- PROBLEM TO WORK ON:
In the listing below, the lines starting with the line with "1. Install Node.js" and going on through the line with "close I guess" are to be reproduced exactly, and only those.

-- Opening Marker --

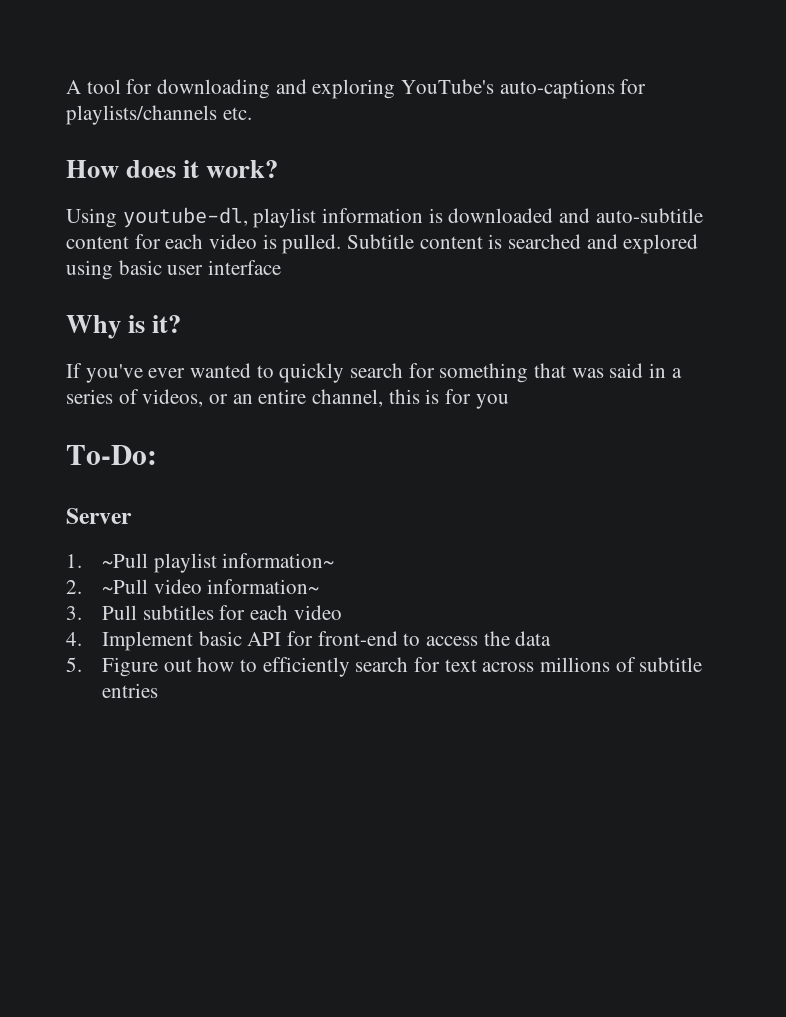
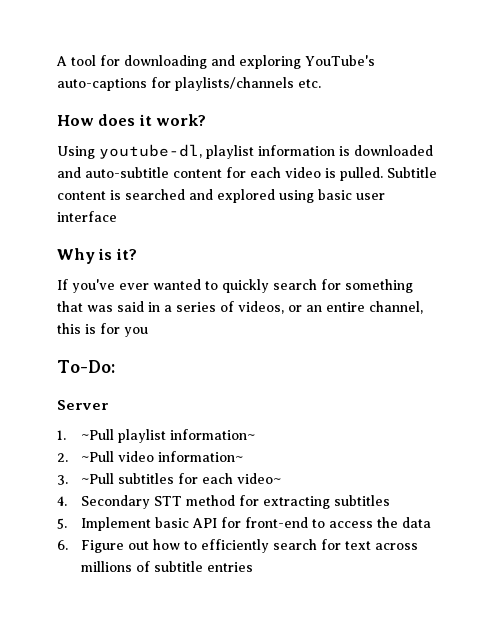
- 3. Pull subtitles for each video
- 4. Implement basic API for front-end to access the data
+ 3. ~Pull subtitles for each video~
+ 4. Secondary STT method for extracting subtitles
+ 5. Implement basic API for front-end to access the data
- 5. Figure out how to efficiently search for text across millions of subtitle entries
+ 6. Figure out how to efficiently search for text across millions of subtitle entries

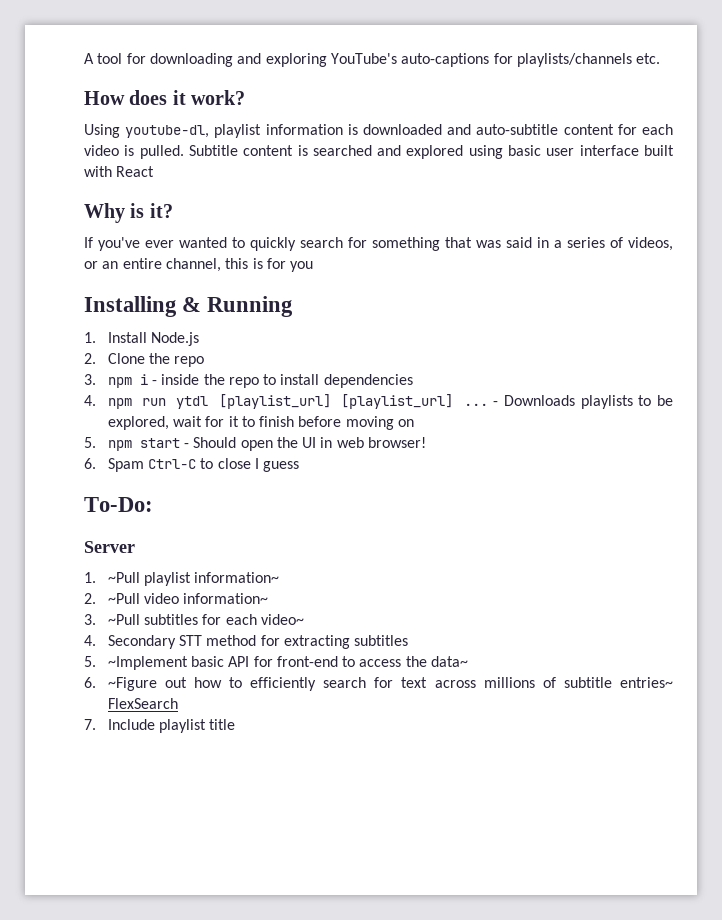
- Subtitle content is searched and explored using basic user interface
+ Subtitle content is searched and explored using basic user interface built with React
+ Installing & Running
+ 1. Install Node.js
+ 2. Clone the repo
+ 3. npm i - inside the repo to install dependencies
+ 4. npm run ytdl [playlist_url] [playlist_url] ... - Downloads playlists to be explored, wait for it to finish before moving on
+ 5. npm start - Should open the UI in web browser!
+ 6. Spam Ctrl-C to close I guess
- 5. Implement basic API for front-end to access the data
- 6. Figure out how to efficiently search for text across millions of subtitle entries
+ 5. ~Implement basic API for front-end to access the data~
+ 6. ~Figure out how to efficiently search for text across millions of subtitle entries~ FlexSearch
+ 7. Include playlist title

-- Closing Marker --
-- Opening Marker --

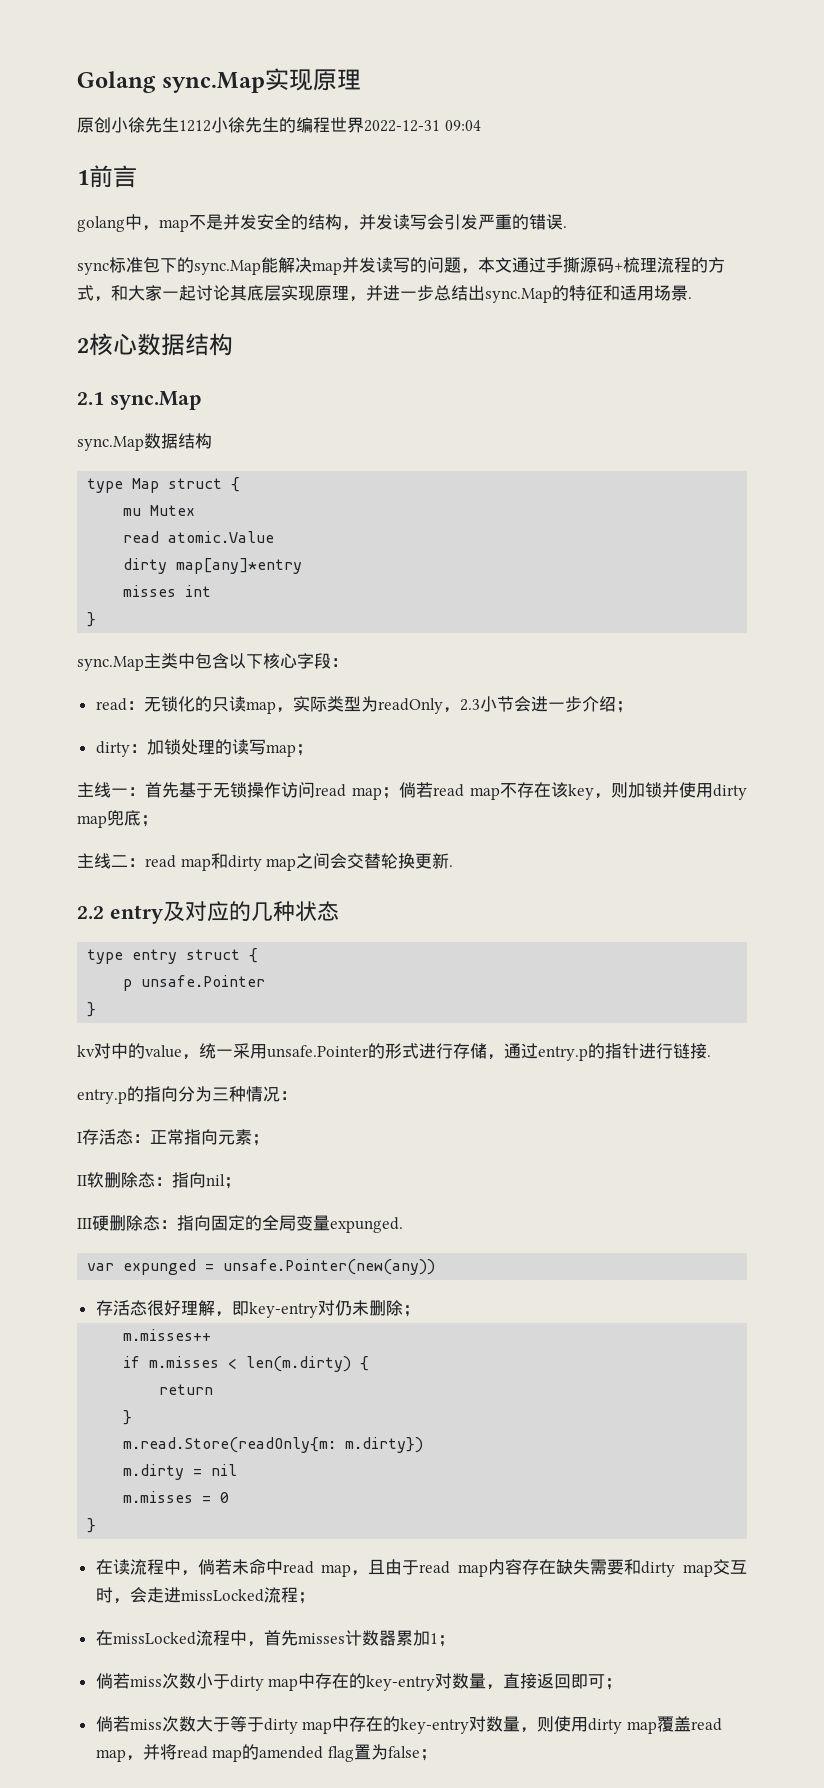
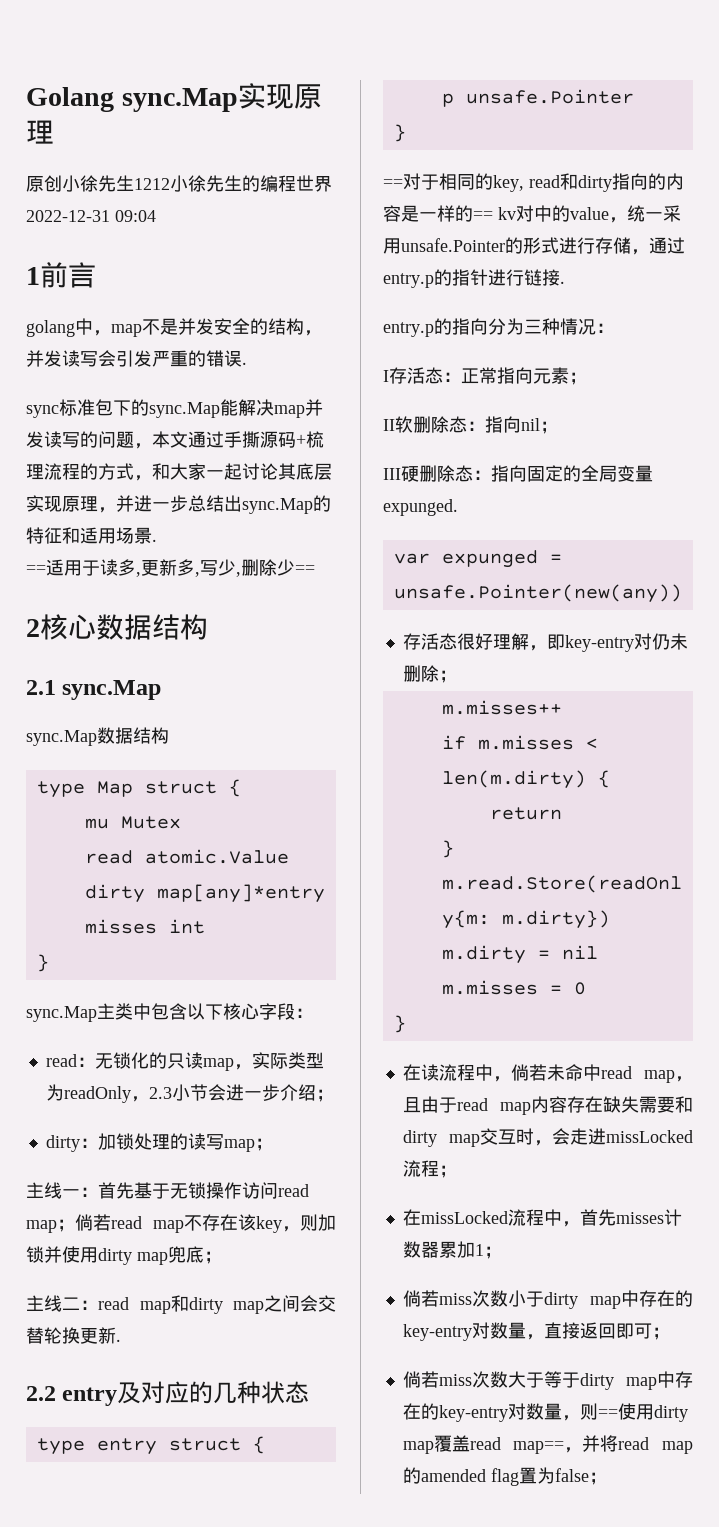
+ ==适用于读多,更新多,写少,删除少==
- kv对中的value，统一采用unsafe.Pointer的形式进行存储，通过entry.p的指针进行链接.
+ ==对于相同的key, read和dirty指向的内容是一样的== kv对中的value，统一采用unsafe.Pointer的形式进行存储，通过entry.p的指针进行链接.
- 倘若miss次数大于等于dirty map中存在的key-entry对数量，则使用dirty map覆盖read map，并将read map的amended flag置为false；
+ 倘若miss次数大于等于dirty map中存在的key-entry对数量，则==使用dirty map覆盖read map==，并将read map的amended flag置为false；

-- Closing Marker --

- RESULT:
+ 1. Install Node.js
+ 2. Clone the repo
+ 3. npm i - inside the repo to install dependencies
+ 4. npm run ytdl [playlist_url] [playlist_url] ... - Downloads playlists to be explored, wait for it to finish before moving on
+ 5. npm start - Should open the UI in web browser!
+ 6. Spam Ctrl-C to close I guess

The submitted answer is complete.